37. 100 Places to See After You Die, A Travel Guide to the Afterlife by Ken Jennings (This was a fun romp through various cultures’, religious, authors’, and film and TV artists’ ideas of what the afterlife is like, what one would encounter on arriving there, and some of the characters that inhabit those locations. Highly recommended)
38. The Power of Fun, How to Feel Alive Again by Catherine Price (I loved this collection of ideas for making life more fun, getting people to enjoy fun activities with us, and keeping track of what is fun for us, or what could be fun. I also heard her presentation of this material live.)
39. Keeping the Faith, God, Democracy, and the Trial That Riveted A Nation by Brenda Wineapple (This was a very interesting book about the Scopes “Monkey trial.” The author presented the thinking that led to Tennessee making a law forbidding evolution being taught in schools. John Scopes, a young temp. biology teacher agreed to be the defendant. The fanaticism of the prosecution was amazing, including the KKK and preachers hanging out while the trial was going on. The conclusion was already known at the beginning because the judge was also a religious fanatic, although it seems he did a bit of thinking about “free speech” and the 1st amendment, but not much.
40. True Gretch, What I’ve Learned About Life, Leadership, And Everything in Between by Gretchen Whitmer (This was a fun romp through Gov. Whitmer’s life, the interesting people she’s met and the more interesting things she has done. Everyone should read this one.)
41. Lovely One, A Memoir by Ketanji Brown Jackson (I found this story not only compelling as an American success, but it was fun and interesting to read. It has a bit of everything one would want in a memoir: honesty, family, friendships, struggle, determination, a dream, and a seriously strong positive code of ethics/moral compass.)
42. What’s Next, A Backstage Pass to the West Wing, Its Cast and Crew, and Its Enduring Legacy of Service by Melissa Fitzgerald & Mary McCormack (Wow! I loved this one probably because I loved “The West Wing.” It was a great show and this book looks at the various actors and their characters, what they were like on the show and the cast when not on camera. What an amazing group of people. I have attended several fund-raisers where they did “table reads” of parts of relevant episodes. I would do it again in a minute!)
43. The Art of Power, My Story As America’s First Woman Speaker of the House by Nancy Pelosi (I loved this book about some of the activities of Pelosi as Speaker and the background to those actions. The section on the lead-up to involvement in the Iraq War and January 6th were particularly important.)

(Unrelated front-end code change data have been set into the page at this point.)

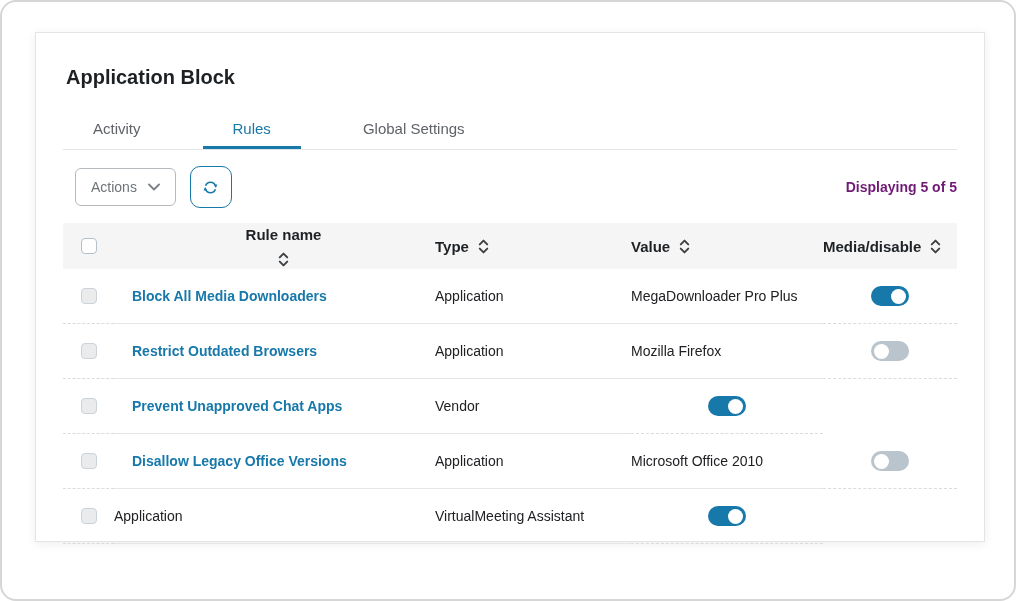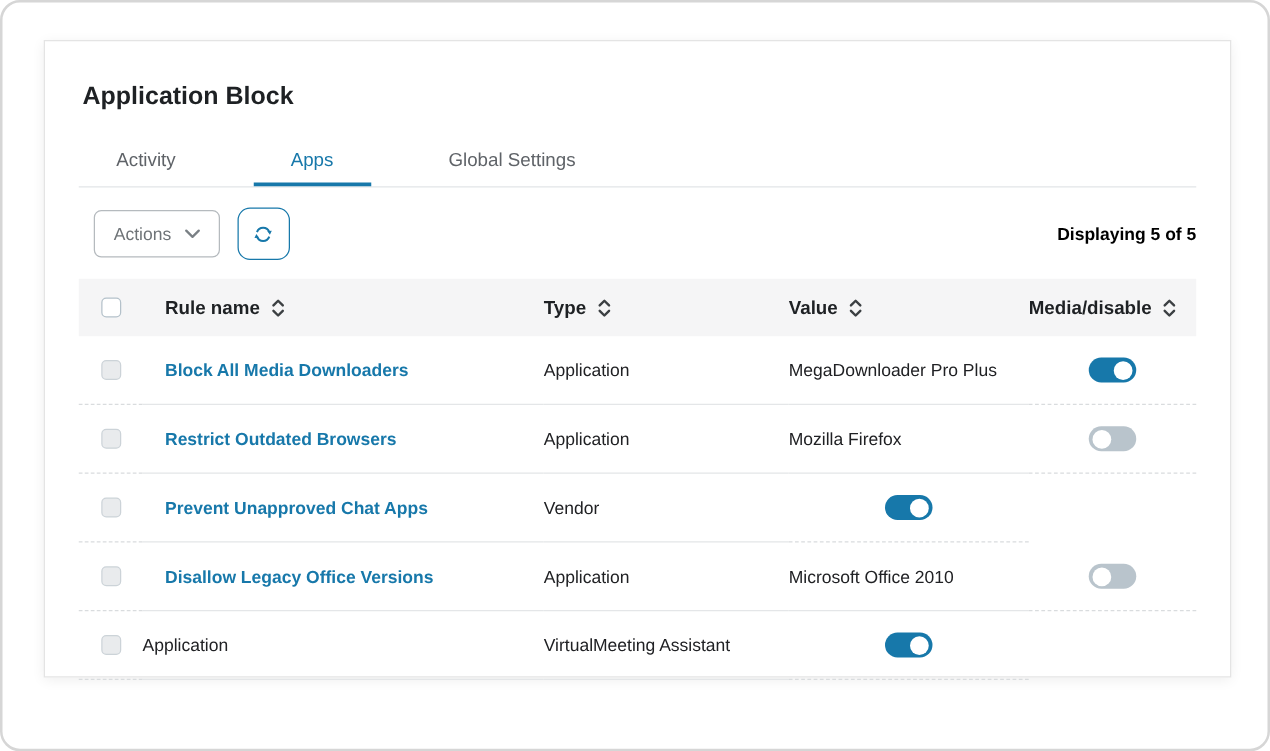"Apps" span { text: Apps -> Rules }
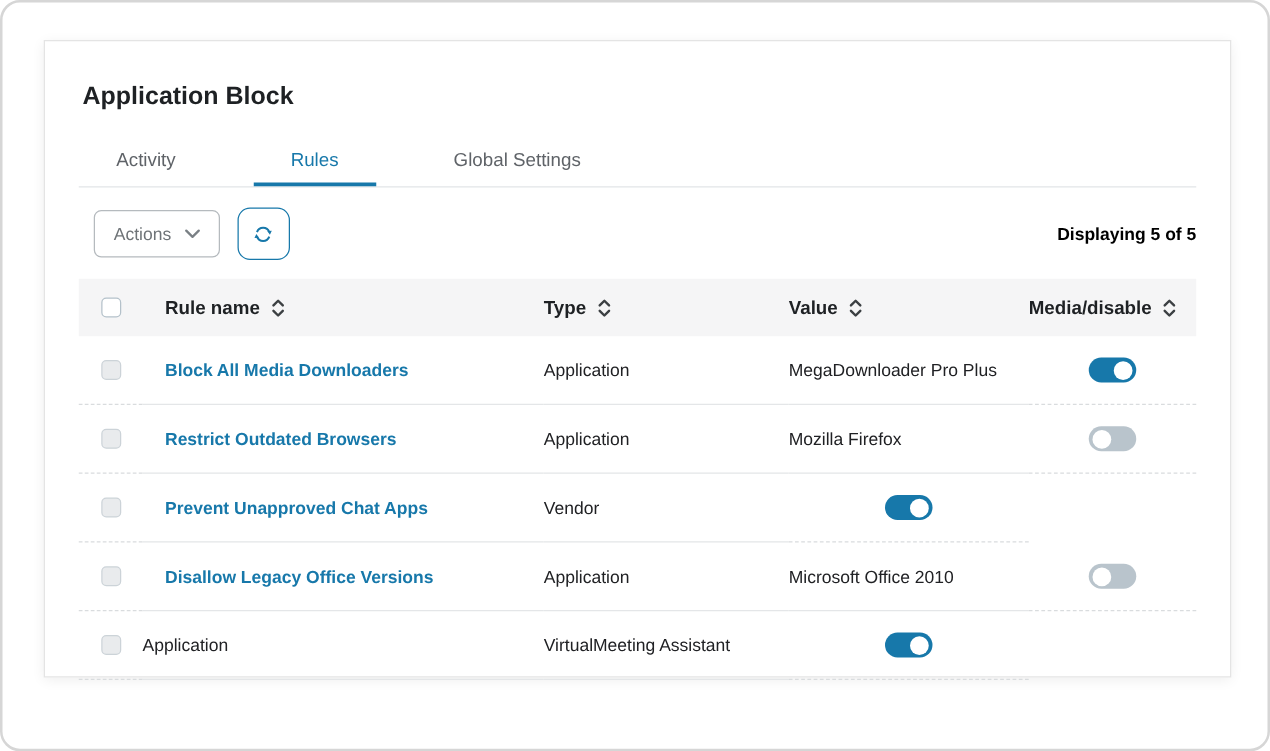"Displaying 5 of 5" .displaying { color: #000000 -> #701a75 }
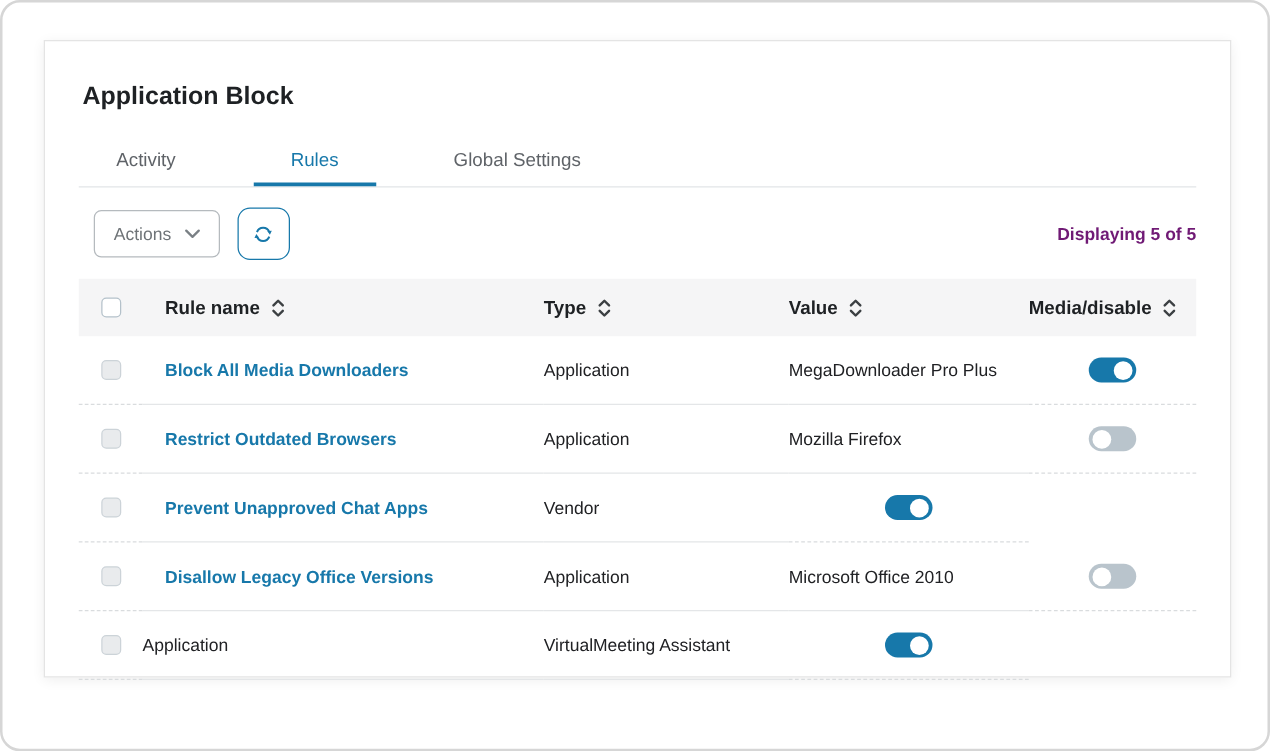"Rule name" div.th { flex-direction: none -> column }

44. Connie, A Memoir by Connie Chung (This pioneering reporter had an amazing career despite the forces that tried to stop or slow her down, men and an occasional woman trying to get where she was.)
There are actually about another 10 books I could have included, but I am already stretching what is reasonable for a friend to read. So, there you have it, my top 84 books out of the 380 I read this year, 44 right here. Enjoy! Happy New Year!